Sambil melangkah ke arah berlawanan, pemuda itu
justru bergumam, “Lihat ngga ya? Kalau lihat nanti di
kiranya pemuda yang suka usil ... tapi kalau ngga lihat
kok jadi penasaran.”
Ketika pada langkah ketiga pemuda itu mengambil
keputusan.
“Lihat sajalah, daripada mikir terus sambil bayangin
yang enggak-enggak.”
Pemuda itu berjalan dengan cepat, bahkan cenderung
setengah berlari meski tidak menggunakan jurus
peringan tubuh ke arah sumber suara yang asalnya
memang dari utara.
“Disini rupanya,” desisnya.
Beberapa saat kemudian, Jalu Samudra telah sampai
di tempat tujuan, lalu duduk manis begitu saja di atas
batu besar sejarak dua setengah tombak sambil
menonton dua sosok manusia berlainan jenis tanpa
busana secuil pun sedang memacu diri dalam sebuah

gua yang kebetulan sekali posisinya berhadap-hadapan
dengan batu tempat duduk Jalu Samudra.
Sosok tubuh pemuda dan gadis yang sama-sama
telanjang bulat dan sedang memacu gairah menjadi
tontonan gratis yang mengasyikkan bagi Jalu Samudra.

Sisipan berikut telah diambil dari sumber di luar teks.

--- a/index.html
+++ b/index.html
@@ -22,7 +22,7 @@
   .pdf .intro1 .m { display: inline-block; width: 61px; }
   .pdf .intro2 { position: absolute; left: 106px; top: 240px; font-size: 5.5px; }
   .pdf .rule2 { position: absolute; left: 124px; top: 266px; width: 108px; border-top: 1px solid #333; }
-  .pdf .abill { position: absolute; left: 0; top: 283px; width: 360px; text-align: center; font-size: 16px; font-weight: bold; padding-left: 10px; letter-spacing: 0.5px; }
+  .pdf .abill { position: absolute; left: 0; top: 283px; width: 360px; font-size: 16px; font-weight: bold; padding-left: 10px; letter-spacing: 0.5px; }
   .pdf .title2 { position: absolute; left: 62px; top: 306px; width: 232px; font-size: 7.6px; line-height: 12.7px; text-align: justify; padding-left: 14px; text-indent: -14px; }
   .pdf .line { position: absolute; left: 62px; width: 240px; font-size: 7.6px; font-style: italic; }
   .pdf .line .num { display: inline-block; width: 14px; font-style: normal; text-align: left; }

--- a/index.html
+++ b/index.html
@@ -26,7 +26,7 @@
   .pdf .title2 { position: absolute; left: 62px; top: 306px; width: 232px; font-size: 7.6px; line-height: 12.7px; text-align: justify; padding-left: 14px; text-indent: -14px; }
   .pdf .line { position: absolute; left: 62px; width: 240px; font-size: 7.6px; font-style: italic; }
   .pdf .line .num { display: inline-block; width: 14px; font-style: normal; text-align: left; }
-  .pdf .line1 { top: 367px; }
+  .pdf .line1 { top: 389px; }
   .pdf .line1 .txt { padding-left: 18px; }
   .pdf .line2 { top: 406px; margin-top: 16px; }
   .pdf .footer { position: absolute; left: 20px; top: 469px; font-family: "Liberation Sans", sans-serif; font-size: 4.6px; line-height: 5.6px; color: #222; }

Tapi begitu melihat cara mereka bercinta, apalagi gerak
maju mundur si pemuda yang menindih si gadis, Jalu
langsung bertopang dagu sambil membatin, “Gerakan
maju-mundur pemuda itu terlalu bernafsu, tidak ada
seninya sama sekali. Gelengan kepala si gadis pun
terlalu dibuat-buat, benar-benar tidak alamiah. Jurus
asmara kacangan seperti itu saja masih dipakai. Dan
lagian pemuda itu terlihat hanya mementingkan dirinya
sendiri. Benar-benar egois dia!”
Dan tentu saja kehadiran Jalu yang duduk bertopang
dagu sambil menggeleng-gelengkan kepala segera
diketahui oleh si gadis yang dalam posisi bersandar di
dinding gua dan mukanya tepat menghadap keluar gua.
“Kakang ... ”
“Apa?” gumam si pemuda dalam dengus sambil
berulang kali menghunjam-hunjam pilar tunggal
penyangga langitnya ke dalam gerbang istana
kenikmatan si gadis. “Sudah mau ... ke ... puncak?”

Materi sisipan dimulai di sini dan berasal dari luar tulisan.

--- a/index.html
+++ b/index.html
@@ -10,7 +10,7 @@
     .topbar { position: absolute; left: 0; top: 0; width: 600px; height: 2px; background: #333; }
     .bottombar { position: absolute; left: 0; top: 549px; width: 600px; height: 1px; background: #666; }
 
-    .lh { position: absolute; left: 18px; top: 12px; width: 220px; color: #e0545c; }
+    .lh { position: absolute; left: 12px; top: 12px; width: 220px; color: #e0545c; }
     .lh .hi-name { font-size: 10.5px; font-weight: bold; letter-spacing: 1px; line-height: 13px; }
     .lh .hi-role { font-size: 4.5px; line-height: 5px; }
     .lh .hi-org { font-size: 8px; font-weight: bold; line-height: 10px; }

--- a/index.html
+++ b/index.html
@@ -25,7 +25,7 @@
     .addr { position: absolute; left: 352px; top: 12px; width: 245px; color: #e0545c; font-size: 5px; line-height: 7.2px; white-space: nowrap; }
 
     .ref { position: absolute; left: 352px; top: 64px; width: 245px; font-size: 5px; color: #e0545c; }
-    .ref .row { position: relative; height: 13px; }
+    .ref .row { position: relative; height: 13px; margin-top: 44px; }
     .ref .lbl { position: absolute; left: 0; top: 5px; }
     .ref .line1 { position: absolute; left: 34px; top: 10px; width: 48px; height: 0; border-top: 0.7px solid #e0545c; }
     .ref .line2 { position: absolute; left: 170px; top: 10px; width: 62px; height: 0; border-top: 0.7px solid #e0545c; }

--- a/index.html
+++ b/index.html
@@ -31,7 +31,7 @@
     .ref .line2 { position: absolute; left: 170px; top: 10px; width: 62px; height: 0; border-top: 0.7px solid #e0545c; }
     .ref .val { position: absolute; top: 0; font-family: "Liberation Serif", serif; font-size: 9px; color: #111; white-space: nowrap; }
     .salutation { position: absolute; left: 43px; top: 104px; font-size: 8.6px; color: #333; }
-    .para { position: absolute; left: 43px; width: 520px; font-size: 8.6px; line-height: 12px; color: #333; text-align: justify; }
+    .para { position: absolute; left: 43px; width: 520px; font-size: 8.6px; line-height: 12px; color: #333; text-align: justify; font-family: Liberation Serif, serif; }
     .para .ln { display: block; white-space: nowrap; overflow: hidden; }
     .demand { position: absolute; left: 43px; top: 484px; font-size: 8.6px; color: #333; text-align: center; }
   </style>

“Ada ... ada yang melihat kita ... ” bisik si gadis ke
telinga si pemuda dalam dengusan.
“Apa?!”
Si pemuda kaget, lalu sontak menghentikan gerak
maju-mundurnya, kemudian menoleh dengan muka
beringas karena keasyikannya terganggu sambil
membentak keras, “Siapa yang berani mati mengganggu
Garan Arit yang sedang bercengkerama?”

Di mata sang pemuda terlihat pancaran hawa amarah
yang luar biasa saat melihat sesosok pemuda baju biru
laut sedang bertopang dagu mengintip kegiatan olah
asmaranya.
Kalau melihat di atas batu dan kelihatan seluruh
tubuhnya seperti itu bukan mengintip namanya!

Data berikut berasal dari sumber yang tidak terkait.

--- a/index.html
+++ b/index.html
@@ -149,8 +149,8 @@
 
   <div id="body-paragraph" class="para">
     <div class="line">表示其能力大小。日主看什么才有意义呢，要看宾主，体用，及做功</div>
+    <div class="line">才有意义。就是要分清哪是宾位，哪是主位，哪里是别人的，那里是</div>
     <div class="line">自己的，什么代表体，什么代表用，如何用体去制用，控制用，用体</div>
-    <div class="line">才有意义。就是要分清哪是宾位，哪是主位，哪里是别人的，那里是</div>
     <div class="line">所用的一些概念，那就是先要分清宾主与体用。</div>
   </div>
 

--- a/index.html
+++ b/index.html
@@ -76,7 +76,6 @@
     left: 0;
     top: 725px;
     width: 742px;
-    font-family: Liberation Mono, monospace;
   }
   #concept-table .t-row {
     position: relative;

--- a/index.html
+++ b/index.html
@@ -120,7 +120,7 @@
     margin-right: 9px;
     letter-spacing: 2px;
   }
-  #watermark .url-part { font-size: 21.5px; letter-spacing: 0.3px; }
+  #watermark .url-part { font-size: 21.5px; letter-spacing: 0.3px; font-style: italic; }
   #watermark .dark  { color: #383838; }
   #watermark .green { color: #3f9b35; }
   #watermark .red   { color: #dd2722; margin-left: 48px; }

Kontan, selebar wajah pemuda yang cukup tampan itu
menjadi merah padam menahan amarah antara gusar
dan malu. Malu karena ada orang yang terang-terangan
mengintip aktifitasnya dan gusar karena beberapa saat
lagi ia akan mencapai puncak asmara justru terhenti
mendadak. Tangan kanan kiri terkepal kencang siap
melontarkan pukulan jarak jauh ke arah pemuda tampan
yang sedang duduk menonton sambil bertopang dagu.
“Pemuda keparat! Rupanya kau sudah bosan hidup
hingga berani menganggu si Pendekar Dari Utara, hah!?”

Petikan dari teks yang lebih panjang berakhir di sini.